+++ PROVIDED INFORMATION +++

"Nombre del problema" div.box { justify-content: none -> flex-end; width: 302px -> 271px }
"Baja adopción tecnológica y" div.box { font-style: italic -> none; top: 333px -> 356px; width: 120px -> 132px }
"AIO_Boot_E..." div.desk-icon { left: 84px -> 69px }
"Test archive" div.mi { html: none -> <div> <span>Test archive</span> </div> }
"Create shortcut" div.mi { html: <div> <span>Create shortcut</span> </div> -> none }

+++
+++ PROVIDED INFORMATION +++

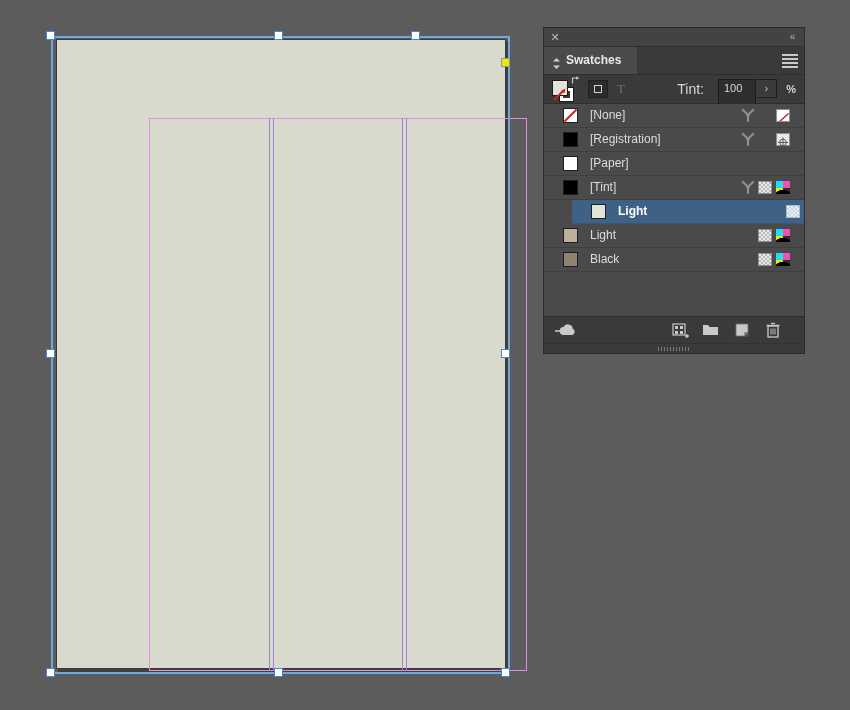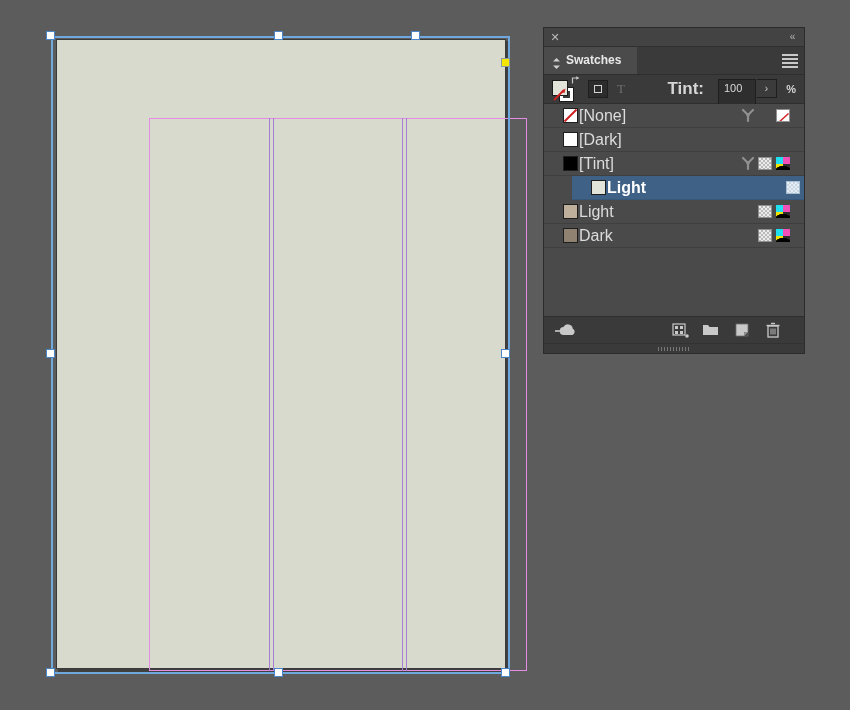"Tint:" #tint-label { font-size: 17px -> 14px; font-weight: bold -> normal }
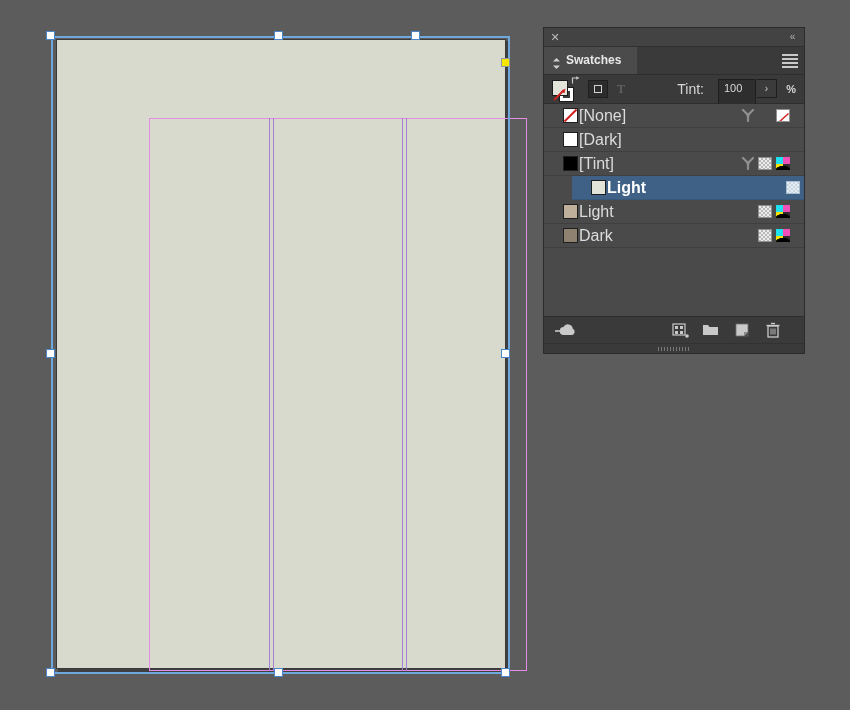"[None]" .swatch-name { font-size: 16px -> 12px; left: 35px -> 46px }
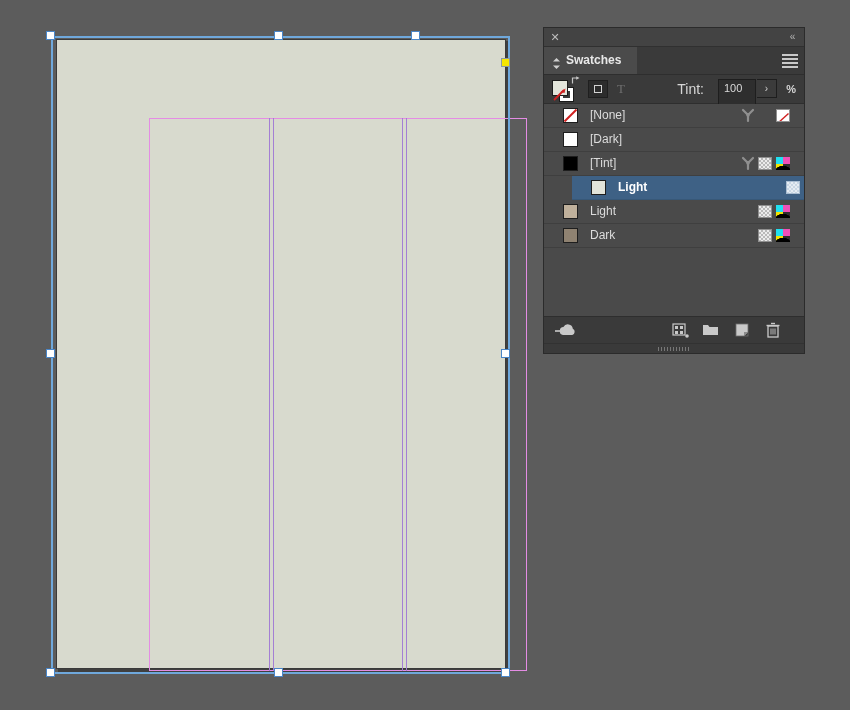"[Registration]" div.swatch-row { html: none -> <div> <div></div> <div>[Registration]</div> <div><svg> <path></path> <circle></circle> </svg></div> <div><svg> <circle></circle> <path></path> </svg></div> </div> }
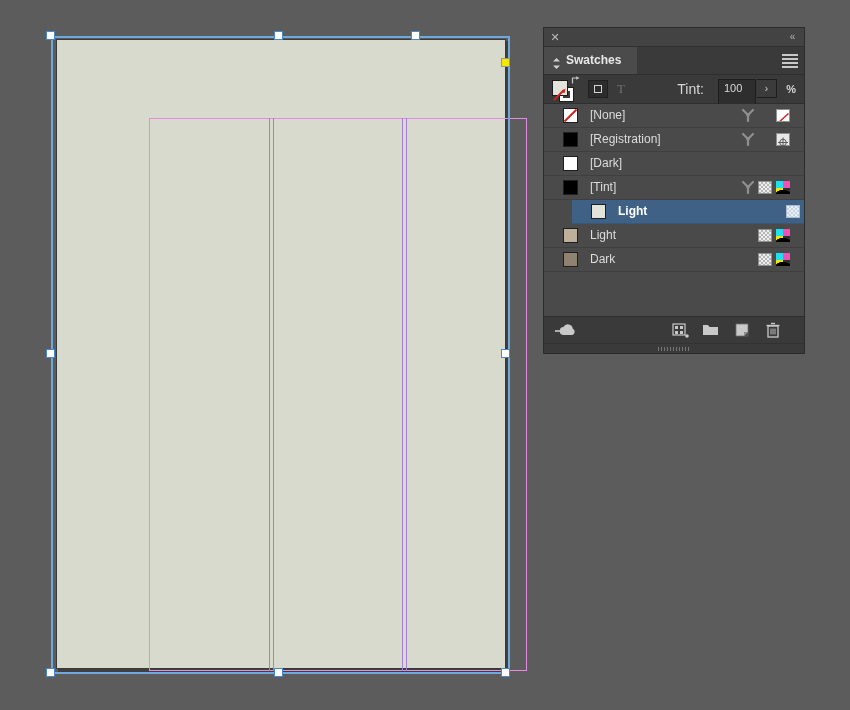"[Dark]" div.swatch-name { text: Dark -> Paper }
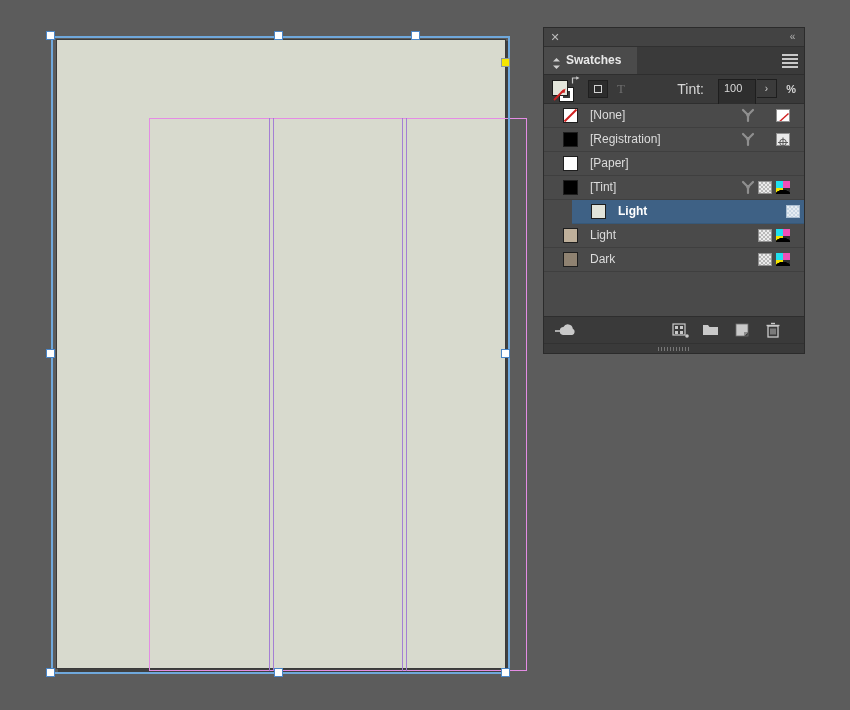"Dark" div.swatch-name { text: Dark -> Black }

+++

**WHAT TO PRODUCE:** Set down, from the entries above, exactly the lines from the one with "left: 84px ->" up to and including the one with "html: <div> <span>Create", and no other lines.

**SOLUTION FOR THIS EXERCISE:**
"AIO_Boot_E..." div.desk-icon { left: 84px -> 69px }
"Test archive" div.mi { html: none -> <div> <span>Test archive</span> </div> }
"Create shortcut" div.mi { html: <div> <span>Create shortcut</span> </div> -> none }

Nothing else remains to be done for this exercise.